An exact, complete copy of the entries below is required, minus any pictures.

**MATERIAL FOR THIS TASK:**
*** Block opens ***

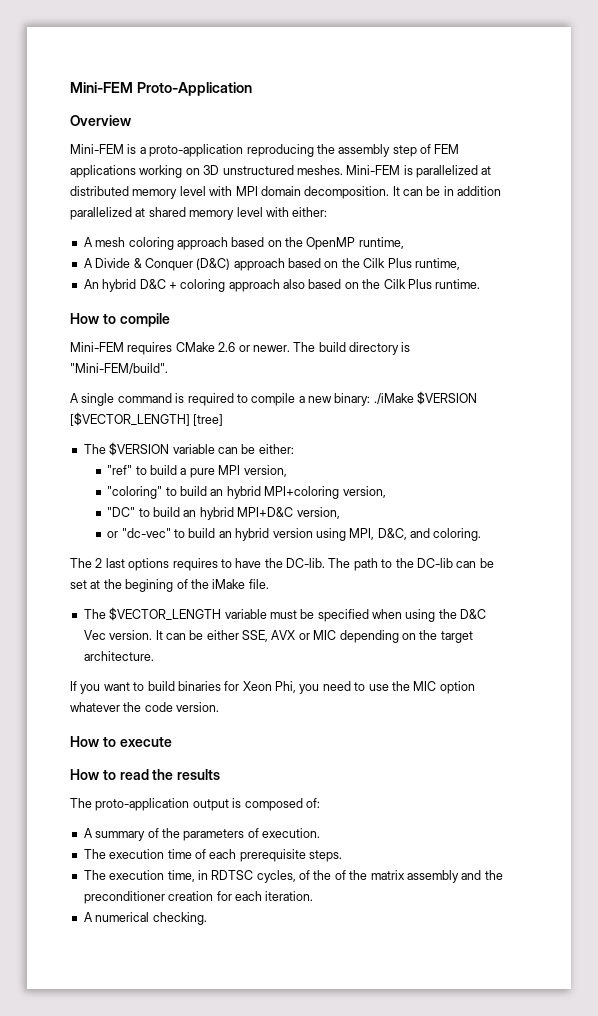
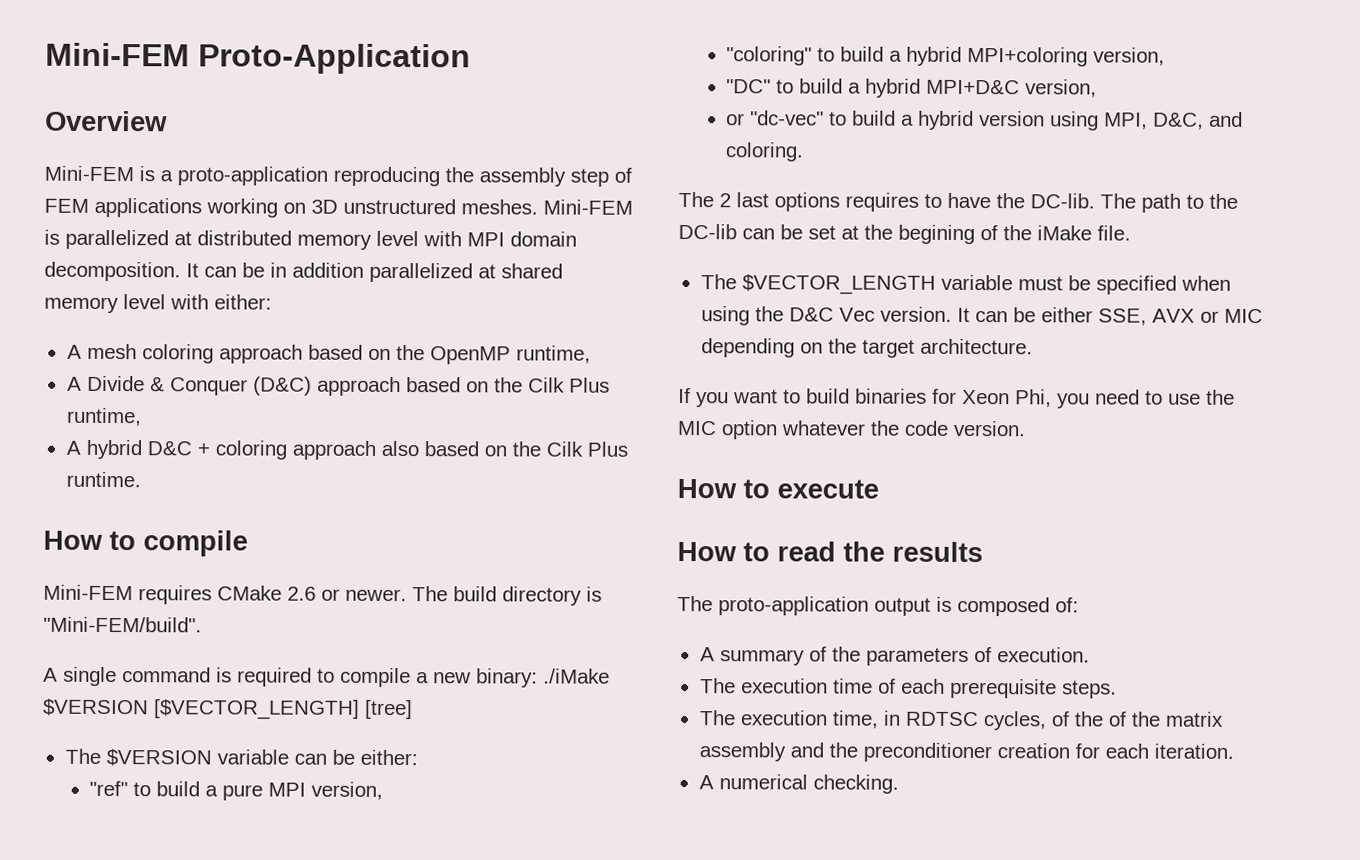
[83,279,99,289] An -> [65,440,81,455] A
[210,489,224,496] an -> [889,50,903,62] a
[183,510,197,517] an -> [848,82,862,94] a
[218,531,232,538] an -> [901,114,915,126] a

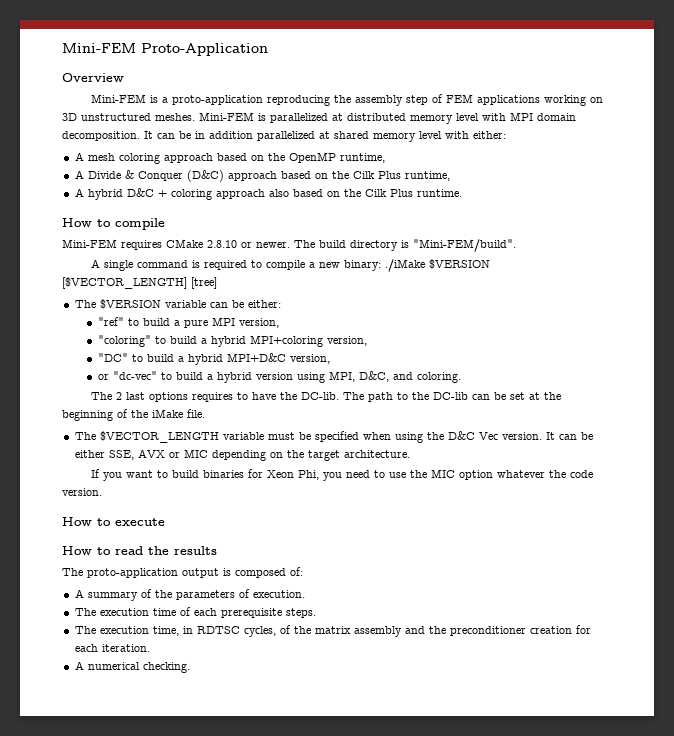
[287,586,316,601] 2.6 -> [207,240,237,248] 2.8.10
[898,224,975,245] begining -> [62,410,113,421] beginning
[1107,711,1161,727] of the -> (311, 630) none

*** Block closes ***

**ANSWER SPACE:**
[83,279,99,289] An -> [65,440,81,455] A
[210,489,224,496] an -> [889,50,903,62] a
[183,510,197,517] an -> [848,82,862,94] a
[218,531,232,538] an -> [901,114,915,126] a

[287,586,316,601] 2.6 -> [207,240,237,248] 2.8.10
[898,224,975,245] begining -> [62,410,113,421] beginning
[1107,711,1161,727] of the -> (311, 630) none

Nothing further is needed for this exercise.